Safety and Efficacy Study of Single Doses of TT-034 in Patients With Chronic Hepatitis C

This study is currently recruiting participants. (see Contacts and Locations)
Verified April 2014 by Tacere Therapeutics, Inc.
Sponsor:
Information provided by (Responsible Party):
Tacere Therapeutics, Inc.
ClinicalTrials.gov Identifier:
NCT01899092
First received: July 8, 2013
Last updated: April 14, 2014
Last verified: April 2014
  Purpose

The study is a first in man, dose escalation study that will measure the safety and efficacy of TT-034 in the treatment of patients with chronic hepatitis C. The study is divided into 5 dose levels. Subjects will be given a single dose delivered by IV infusion. The subjects will be monitored and the data analyzed. After a set time, between 6 and 10 weeks depending on the dose level, the next set of subjects will be dosed. The study drug is a gene therapy treatment that produces molecules that destroy the Hepatitis C virus (HCV) in infected cells. Once the study drug is given, it cannot be withdrawn.

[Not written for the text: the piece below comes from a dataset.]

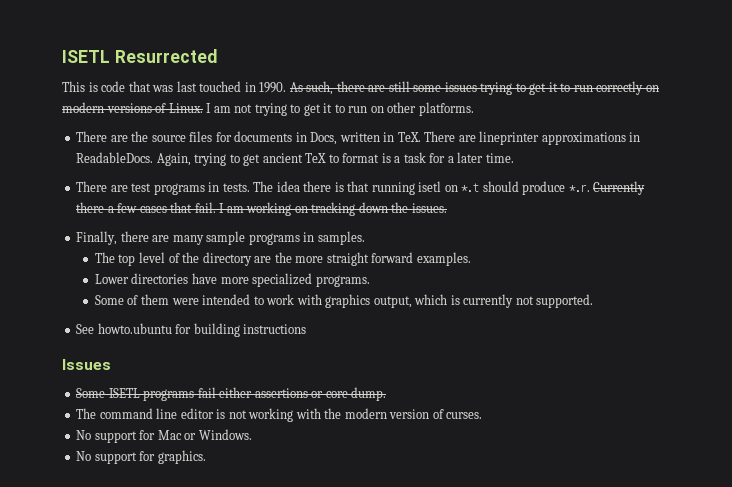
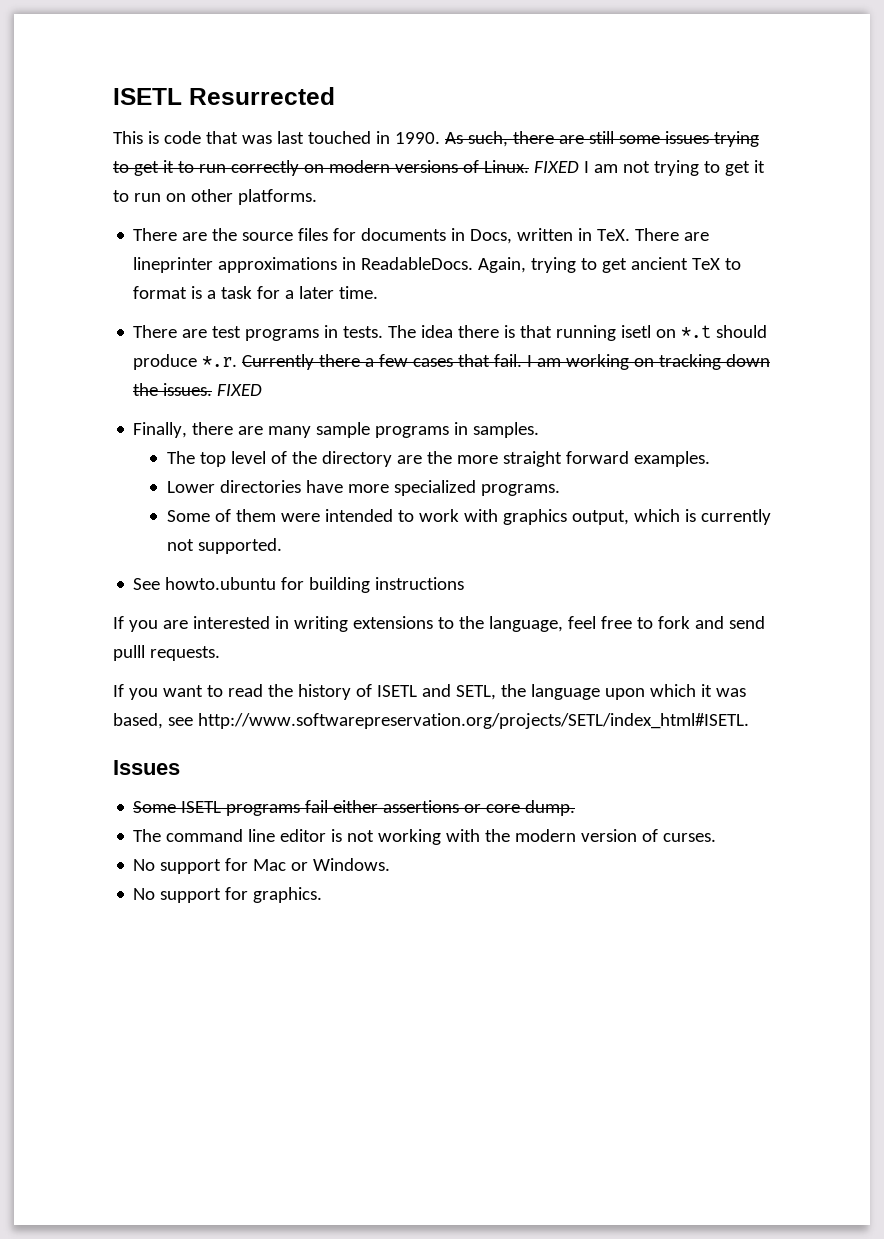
(203, 108) none -> [533,161,579,173] FIXED
(447, 208) none -> [217,384,263,396] FIXED
(307, 329) none -> [113,616,765,632] [113,645,220,661] [113,684,746,700] [113,713,749,729] // If you are interested in writing extensions to the language, feel free to fork and send pulll requests. // If you want to read the history of ISETL and SETL, the language upon which it was based, see http://www.softwarepreservation.org/projects/SETL/index_html#ISETL.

Additionally, once an individual receives a dose, he or she will not be able to receive a second dose, but will remain eligible to receive most other HCV treatments.


Condition Intervention Phase
Hepatitis C
Drug: TT-034
Phase 1
Phase 2

Study Type: Interventional
Study Design: Endpoint Classification: Safety/Efficacy Study
Intervention Model: Single Group Assignment
Masking: Open Label
Primary Purpose: Treatment
Official Title: A Phase I,II Open-Label Dose Escalation Study to Evaluate the Safety and Efficacy of Single Doses of TT-034 for Subjects With Chronic Hepatitis C (CHC) Infection

Resource links provided by NLM:


Further study details as provided by Tacere Therapeutics, Inc.:

Primary Outcome Measures:
  • The primary objective is to assess the safety and tolerability of single escalating doses of TT-034 administered IV as a single infusion to subjects with CHC. [ Time Frame: 6 months ] [ Designated as safety issue: Yes ]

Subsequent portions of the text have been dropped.